Most ICD-10 claims are being paid since the implementation of ICD-10 in October 2015. The reason for this is CMS made the claim submission standard more ‘relaxed’ and directed that claims be paid as long as the diagnosis code was in the correct “family.”  Beginning in October 2016, the ‘grace period’ for unspecified codes ends and CMS will begin more precise requirements for ICD-10 coding. This may mean a possible increase in claims rejections. Take steps now to make sure you are coding correctly!
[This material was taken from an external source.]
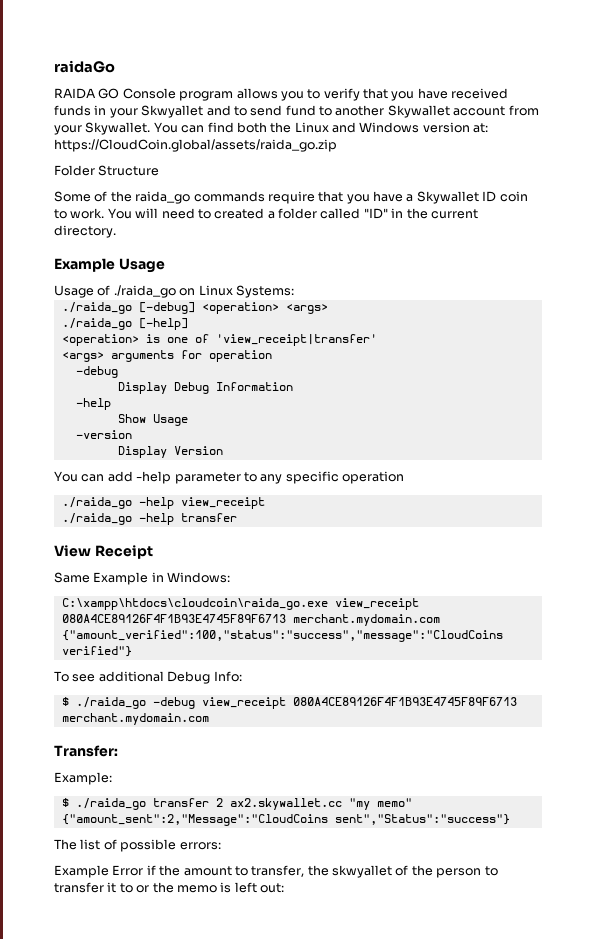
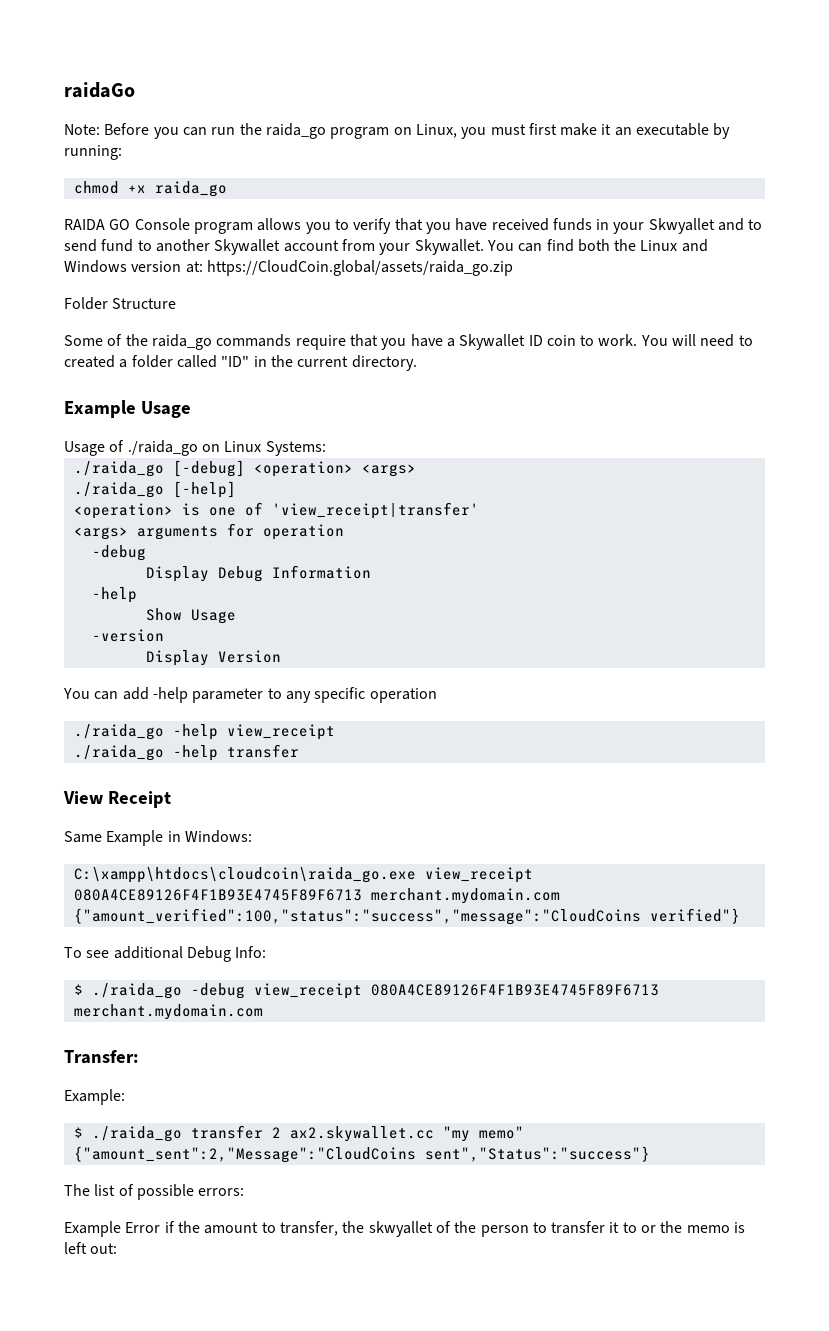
+ Note: Before you can run the raida_go program on Linux, you must first make it an executable by running:
+ chmod +x raida_go

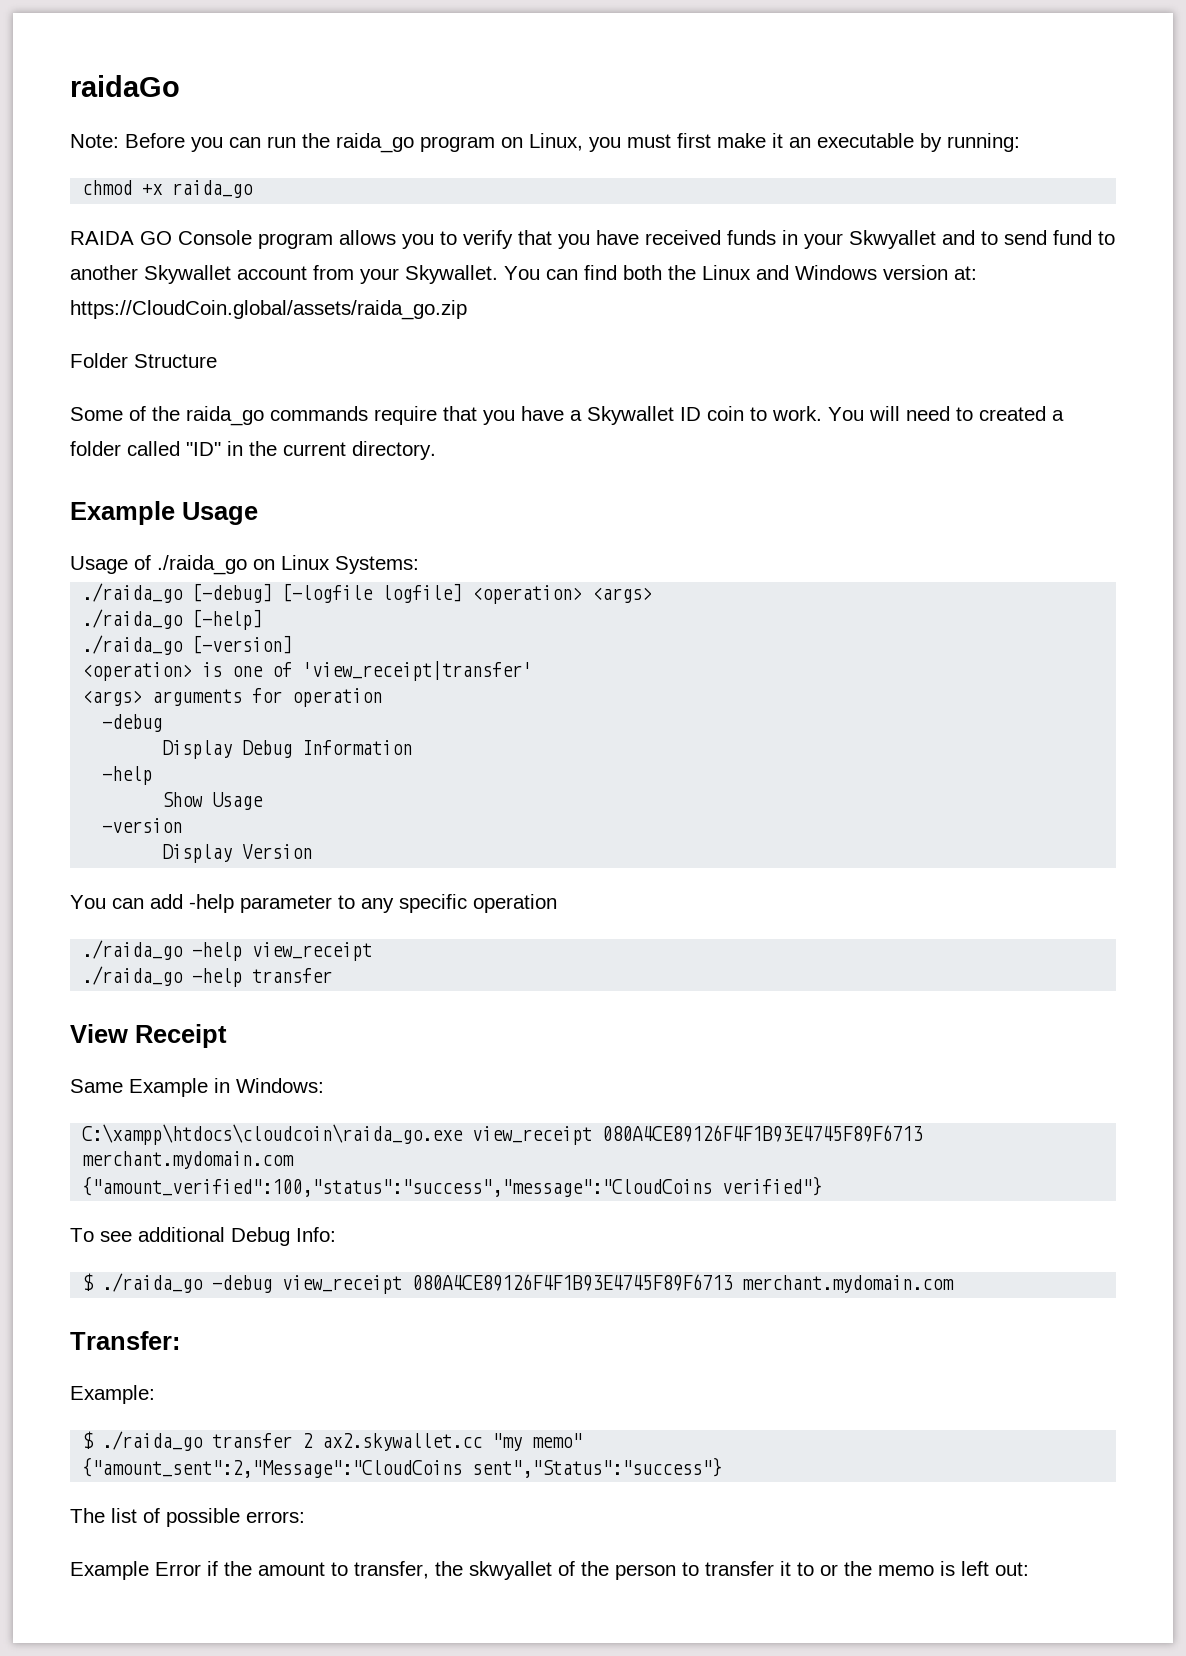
- ./raida_go [-debug] <operation> <args>
+ ./raida_go [-debug] [-logfile logfile] <operation> <args>
+ ./raida_go [-version]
MediSYS EHR offers excellent tools to drill-down quickly to the most specific ICD-10 code, called IMO (Intelligent Medical Objects). IMO is a clinical terminology-based documentation tool that is seamlessly integrated in MediSYS EHR and provides the Snomed equivalent using filters to quickly specify the needed diagnosis code.

ICD10 Gout


MediSYS is ‘ICD-10 Validated’ by Blue Cross Blue Shield of Alabama


MediSYS and ICD-10

ICD-10 Deadline was October 1st, 2015

Regardless of the ICD-10 deadline delay, MediSYS has stayed-the-course to be ready for the transition.  Currently, MediSYS has completed testing with all payers who are in the testing phase for ICD-10.  MediSYS successfully tested with Alabama Medicaid in 2013.  In addition, MediSYS has successfully tested ICD-10 medical coding with Change Healthcare (Emdeon), Navicure, Zirmed and Medicare.  MediSYS is also ‘ICD-10 Readiness Validated’  by Blue Cross Blue Shield of Alabama. At MediSYS, we always put our clients first!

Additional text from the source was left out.